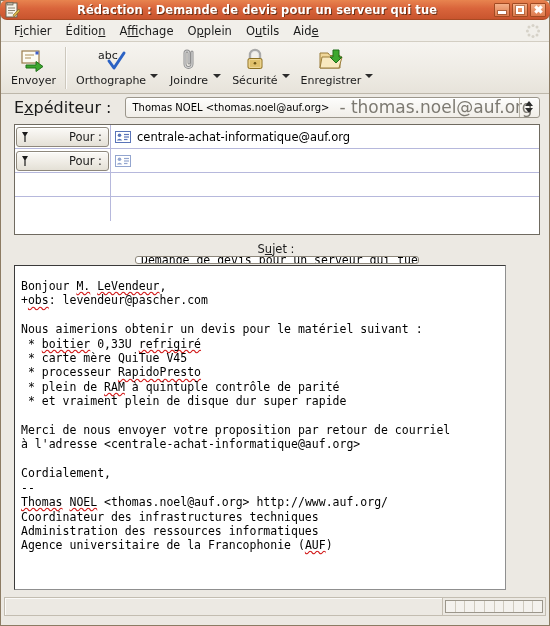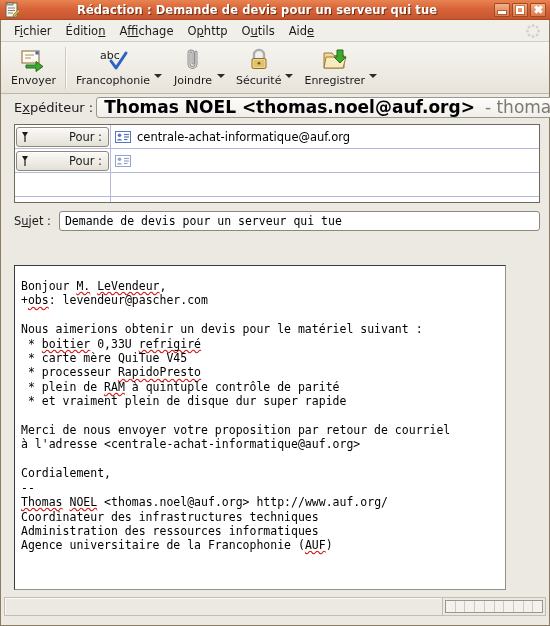--- a/index.html
+++ b/index.html
@@ -43,6 +43,7 @@
     box-sizing: border-box;
     display: flex;
     align-items: center;
+    border-radius: 7px;
   }
   .title-icon {
     width: 16px; height: 16px;

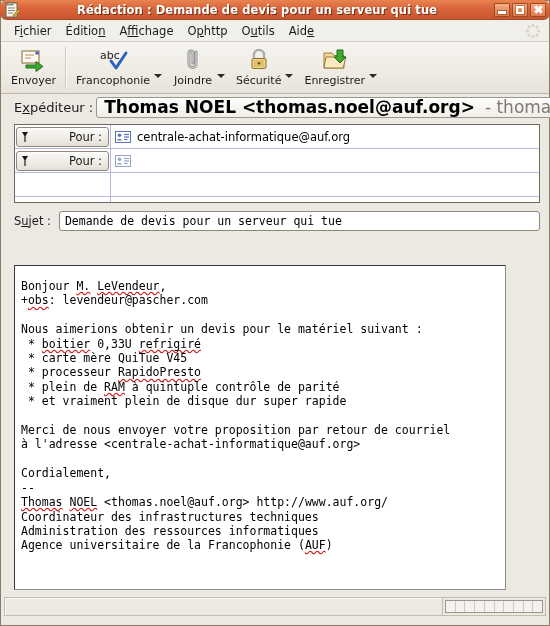--- a/index.html
+++ b/index.html
@@ -454,7 +454,7 @@
     <div class="menu-item"><span>F</span><span class="mn">i</span><span>chier</span></div>
     <div class="menu-item"><span>Éditio</span><span class="mn">n</span><span></span></div>
     <div class="menu-item"><span>A</span><span class="mn">f</span><span>fichage</span></div>
-    <div class="menu-item"><span>O</span><span class="mn">p</span><span>http</span></div>
+    <div class="menu-item"><span>O</span><span class="mn">p</span><span>plein</span></div>
     <div class="menu-item"><span>O</span><span class="mn">u</span><span>tils</span></div>
     <div class="menu-item"><span>Aid</span><span class="mn">e</span><span></span></div>
     <div class="menu-spinner">

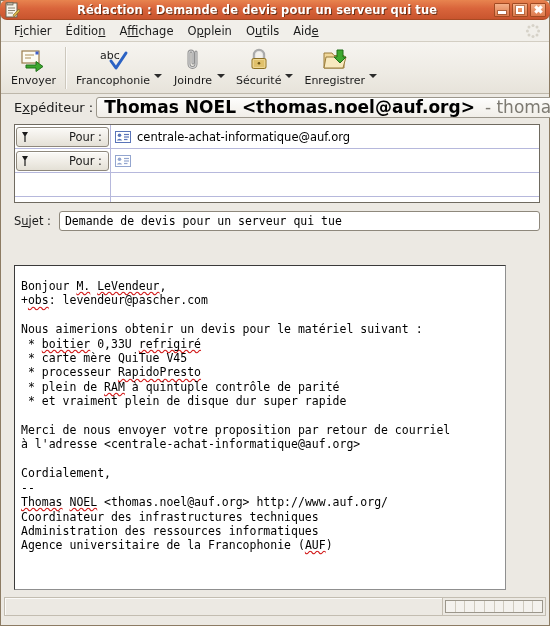--- a/index.html
+++ b/index.html
@@ -498,7 +498,7 @@
           <path d="M15 13 L20 20 L30 5" fill="none" stroke="#2b62c4" stroke-width="3" stroke-linecap="round" stroke-linejoin="round"></path>
         </svg>
       </div>
-      <div class="tool-label">Francophonie</div>
+      <div class="tool-label">Orthographe</div>
     </div>
     <div class="tool-arrow"></div>
 

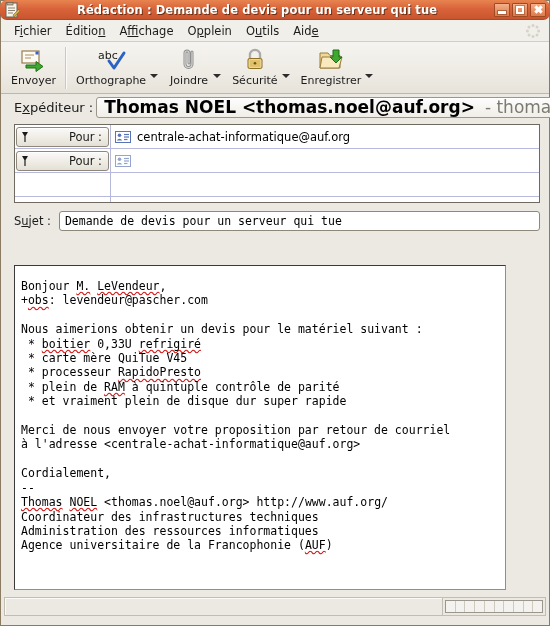--- a/index.html
+++ b/index.html
@@ -192,9 +192,9 @@
     padding-left: 10px;
   }
   .from-label {
-    font-size: 13px;
+    font-size: 16px;
     color: #1b1b1b;
-    margin-right: 3px;
+    margin-right: 13px;
     white-space: nowrap;
   }
   .from-combo {

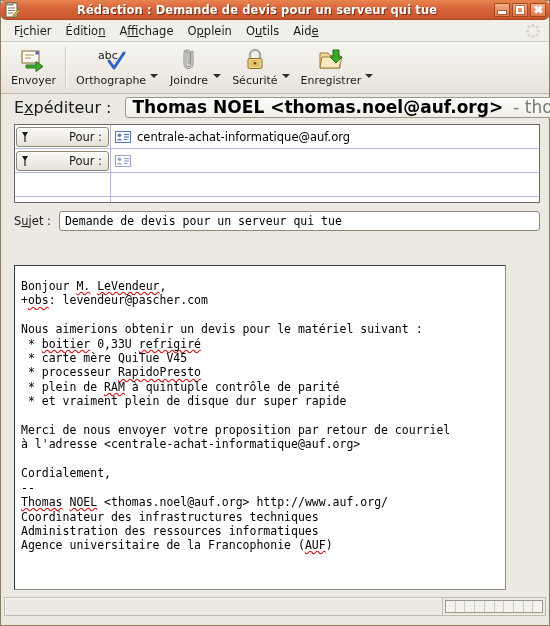--- a/index.html
+++ b/index.html
@@ -211,11 +211,10 @@
     box-shadow: inset 0 1px 0 #ffffff;
   }
   .from-main {
-    font-size: 17px;
+    font-size: 10px;
     color: #000000;
     padding-left: 7px;
     white-space: nowrap;
-    font-weight: bold;
   }
   .from-sub {
     font-size: 17px;

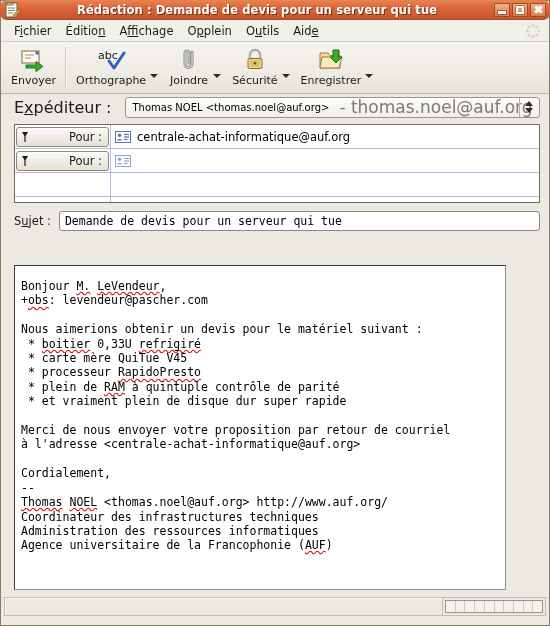--- a/index.html
+++ b/index.html
@@ -251,7 +251,7 @@
     border: 1px solid #6f6a60;
     background: #ffffff;
     box-sizing: border-box;
-    height: 79px;
+    height: 111px;
     overflow: hidden;
   }
   .addr-row {

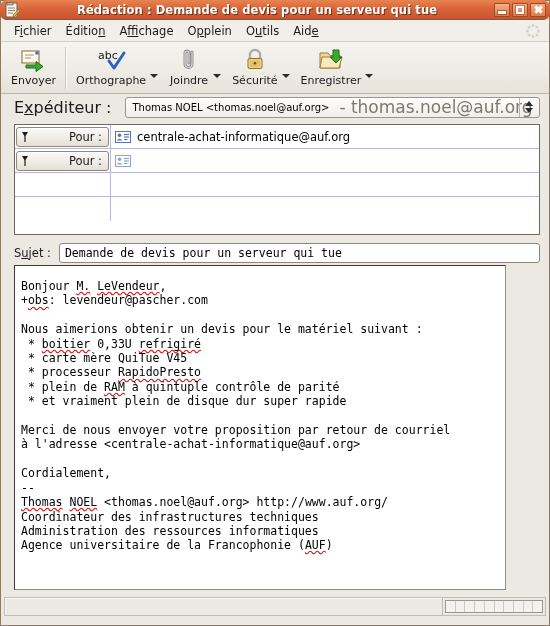--- a/index.html
+++ b/index.html
@@ -315,6 +315,7 @@
     height: 22px;
     margin-top: 7px;
     padding-left: 10px;
+    flex-direction: column;
   }
   .subject-label {
     font-size: 11.5px;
--
Work instructions
Every record above must be repeated exactly, with the pictures dropped.

Response to the task
--- a/index.html
+++ b/index.html
@@ -43,6 +43,7 @@
     box-sizing: border-box;
     display: flex;
     align-items: center;
+    border-radius: 7px;
   }
   .title-icon {
     width: 16px; height: 16px;

--- a/index.html
+++ b/index.html
@@ -454,7 +454,7 @@
     <div class="menu-item"><span>F</span><span class="mn">i</span><span>chier</span></div>
     <div class="menu-item"><span>Éditio</span><span class="mn">n</span><span></span></div>
     <div class="menu-item"><span>A</span><span class="mn">f</span><span>fichage</span></div>
-    <div class="menu-item"><span>O</span><span class="mn">p</span><span>http</span></div>
+    <div class="menu-item"><span>O</span><span class="mn">p</span><span>plein</span></div>
     <div class="menu-item"><span>O</span><span class="mn">u</span><span>tils</span></div>
     <div class="menu-item"><span>Aid</span><span class="mn">e</span><span></span></div>
     <div class="menu-spinner">

--- a/index.html
+++ b/index.html
@@ -498,7 +498,7 @@
           <path d="M15 13 L20 20 L30 5" fill="none" stroke="#2b62c4" stroke-width="3" stroke-linecap="round" stroke-linejoin="round"></path>
         </svg>
       </div>
-      <div class="tool-label">Francophonie</div>
+      <div class="tool-label">Orthographe</div>
     </div>
     <div class="tool-arrow"></div>
 

--- a/index.html
+++ b/index.html
@@ -192,9 +192,9 @@
     padding-left: 10px;
   }
   .from-label {
-    font-size: 13px;
+    font-size: 16px;
     color: #1b1b1b;
-    margin-right: 3px;
+    margin-right: 13px;
     white-space: nowrap;
   }
   .from-combo {

--- a/index.html
+++ b/index.html
@@ -211,11 +211,10 @@
     box-shadow: inset 0 1px 0 #ffffff;
   }
   .from-main {
-    font-size: 17px;
+    font-size: 10px;
     color: #000000;
     padding-left: 7px;
     white-space: nowrap;
-    font-weight: bold;
   }
   .from-sub {
     font-size: 17px;

--- a/index.html
+++ b/index.html
@@ -251,7 +251,7 @@
     border: 1px solid #6f6a60;
     background: #ffffff;
     box-sizing: border-box;
-    height: 79px;
+    height: 111px;
     overflow: hidden;
   }
   .addr-row {

--- a/index.html
+++ b/index.html
@@ -315,6 +315,7 @@
     height: 22px;
     margin-top: 7px;
     padding-left: 10px;
+    flex-direction: column;
   }
   .subject-label {
     font-size: 11.5px;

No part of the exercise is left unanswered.